Campaigns in Kenya for the referendum on a new constitution enter the final week, with President Mwai Kibaki leading a spirited effort for the adoption of the draft, while a number of influential politicians and church leaders are waging a concerted effort to defeat it.

The attainment of a new constitution was part of the accord that set up Kenya's grand coalition government, formed after the bloody aftermath of the contested election that saw President Kibaki returned to office under controversial circumstances in December 2007.

Nearly 1,500 people were killed and almost half a million displaced, and Kenyan politicians undertook to enact a new constitution to avoid a repeat of such violence.

But what was earlier considered a smooth ride to adopt the new draft is turning out to be a serious contest between the two sides.

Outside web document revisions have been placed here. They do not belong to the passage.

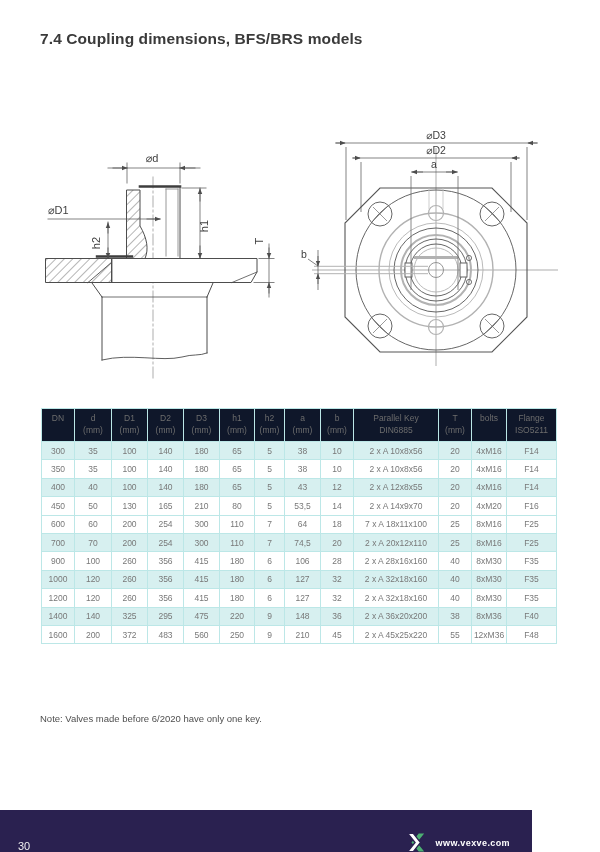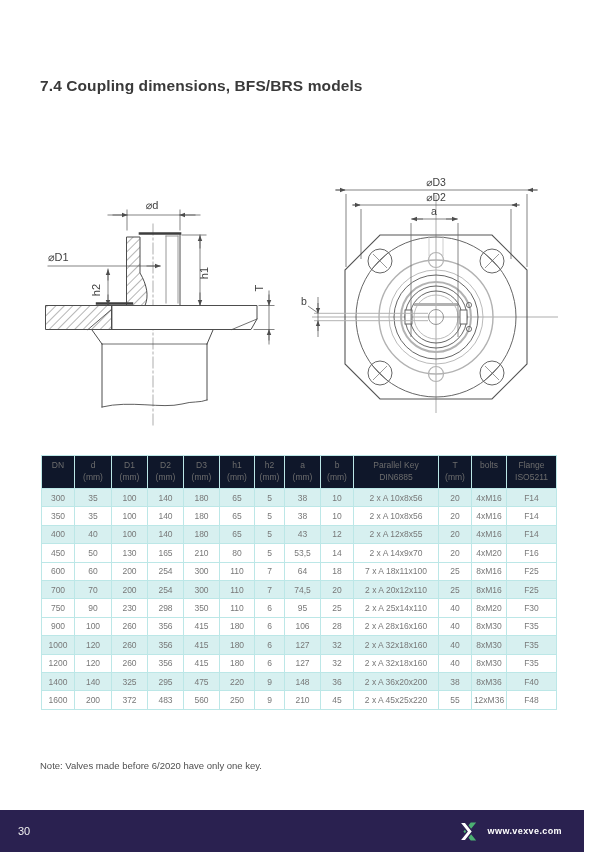"7.4 Coupling dimensions, BFS/BRS models" .page { margin-top: 47px -> none }
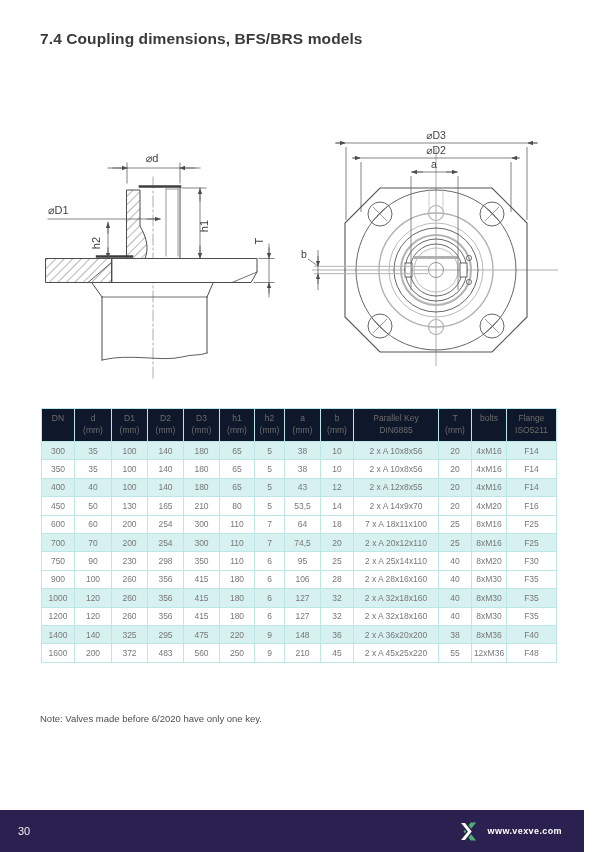"750" tr { html: <tr> <td>750</td> <td>90</td> <td>230</td> <td>298</td> <td>350</td> <td>110</td> <td>6</td> <td>95</td> <td>25</td> <td>2 x A 25x14x110</td> <td>40</td> <td>8xM20</td> <td>F30</td> </tr> -> none }
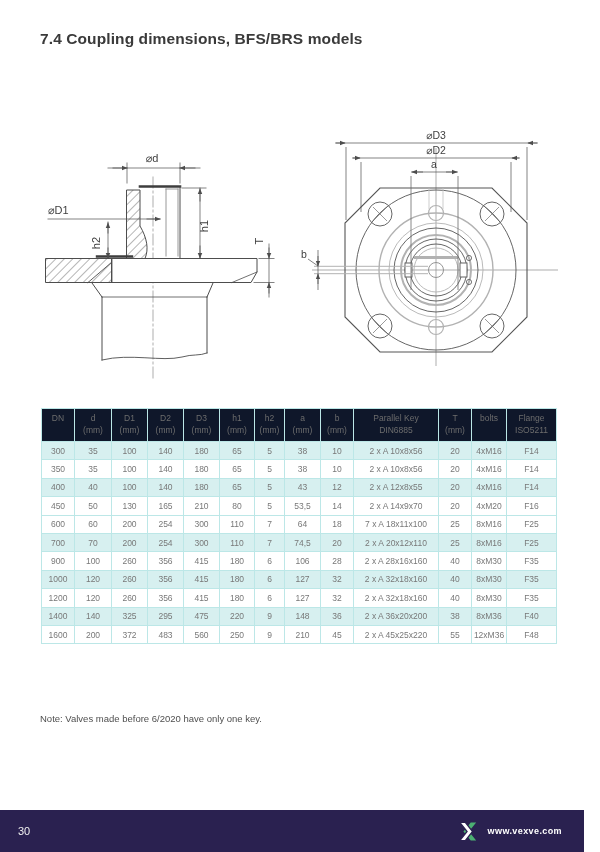"30" .footer { align-items: center -> flex-end; width: 584px -> 532px }
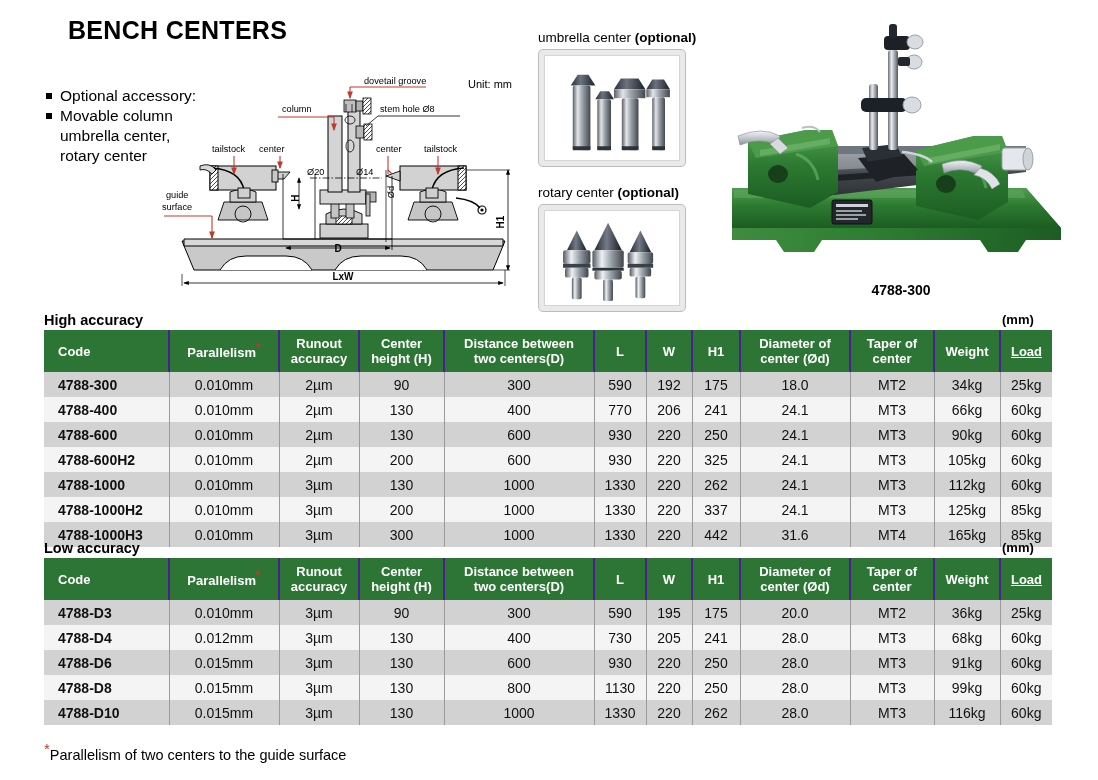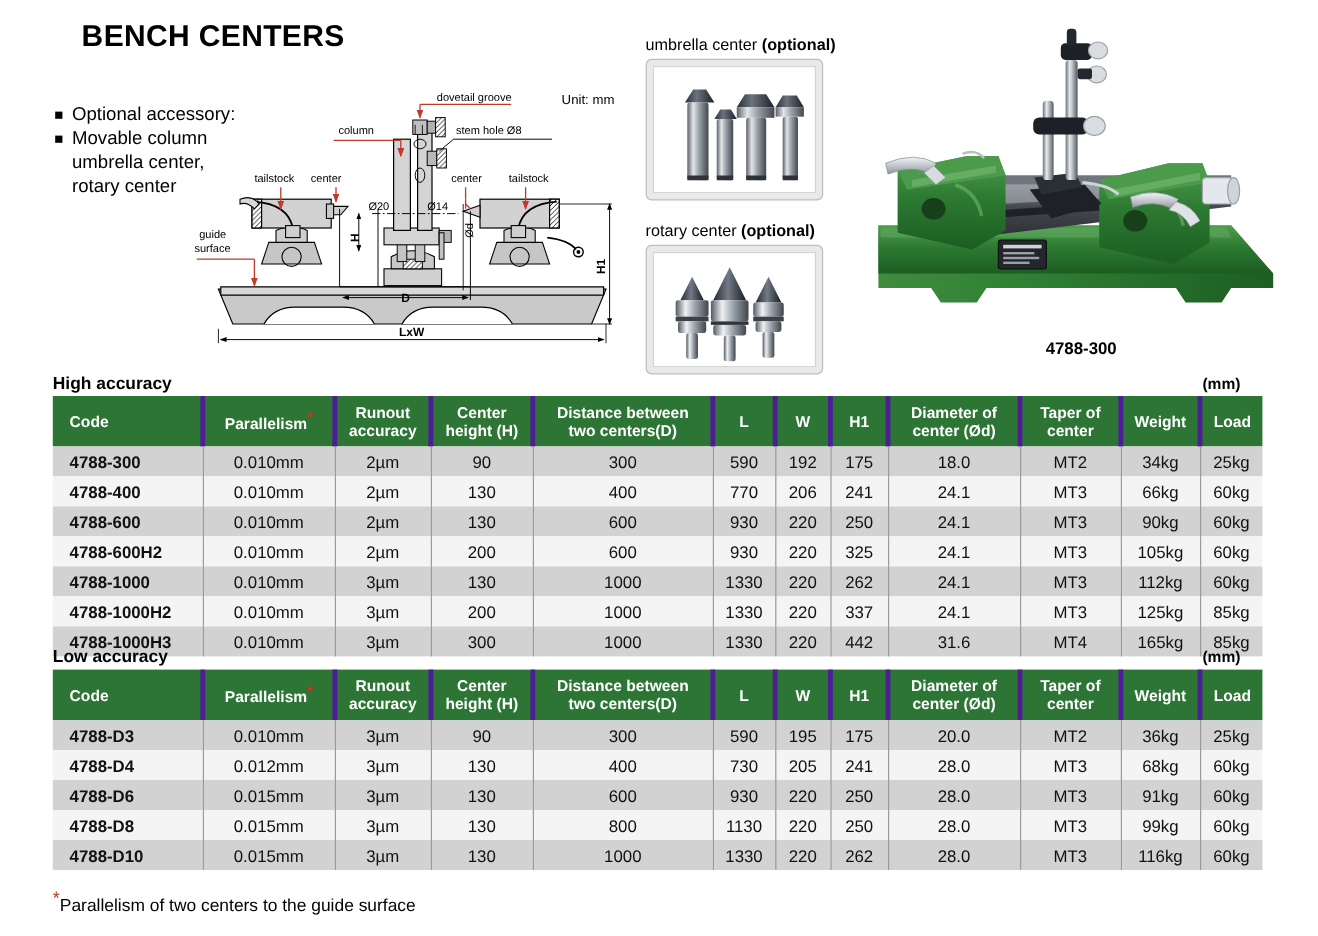"Code" table.spec th { border-right: 4px solid #4c1d95 -> 2px solid #4c1d95 }
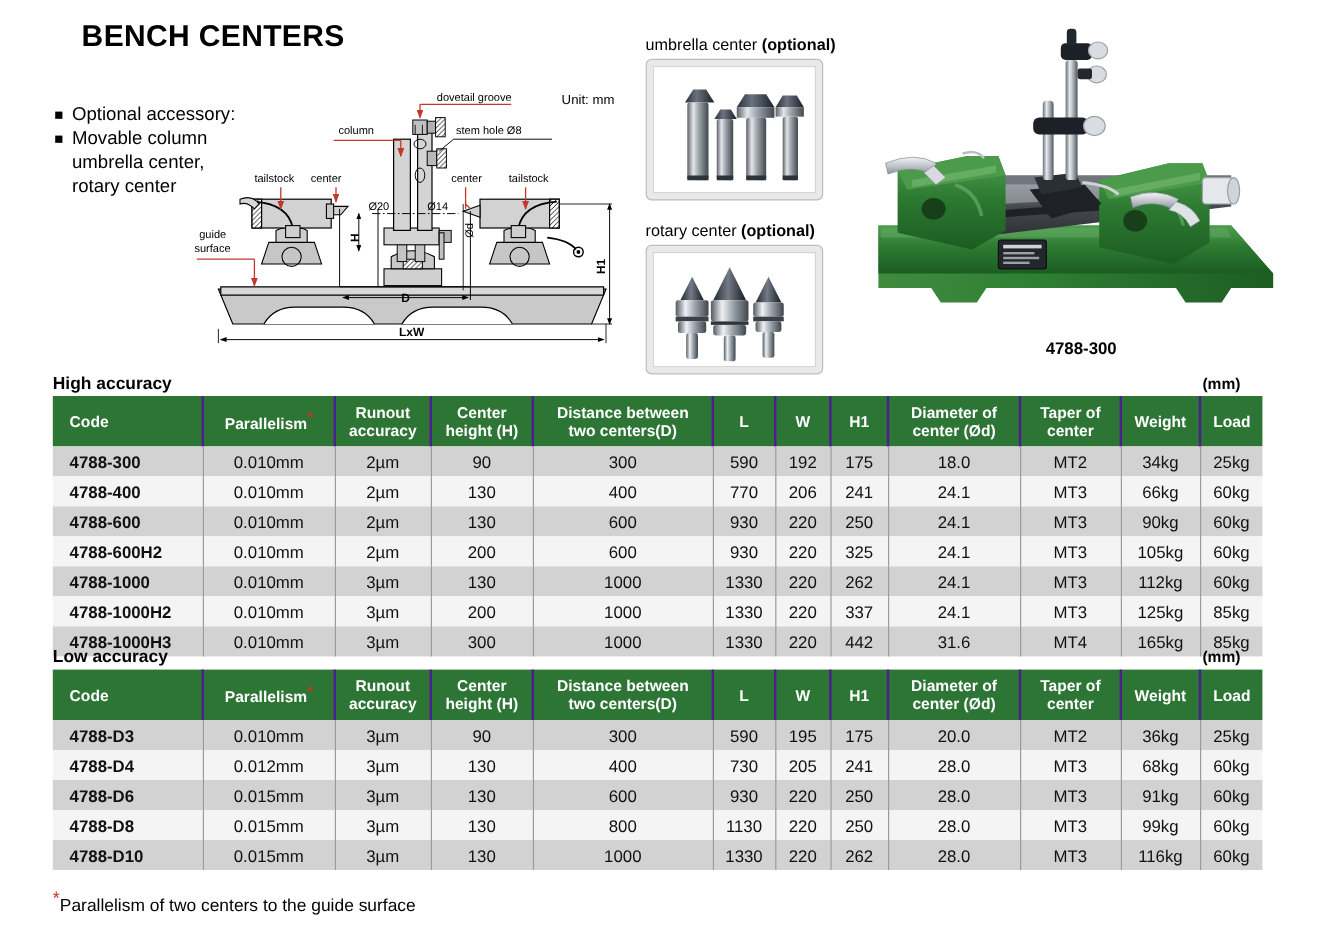"Load" table.spec th:last-child { text-decoration: none -> underline }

President Kibaki on Wednesday took the campaigns to Western Kenya after a series of rallies in the populous central province that is his political bedrock, but the last two days were marked by a sharp exchange of words between Kibaki and his predecessor Daniel Arap Moi, who is feverishly campaigning for the rejection of the draft.

The usually diplomatic Kibaki told former president Moi that it was shameful for him to hop around the country campaigning against the draft, especially after presiding over Kenya for twenty-four years and failing to deliver a new constitution.

Moi fired back that Kibaki himself had promised a new constitution within 100 days after coming to office in 2002, but hadn't delivered.

The campaigns have brought forth the phenomenon of a government sometimes appearing to campaign against itself, with influential Rift Valley politician and higher education minister William Ruto leading the campaign against the draft, backed by a good number of church leaders and MPs from the area that has been a political flashpoint in past elections.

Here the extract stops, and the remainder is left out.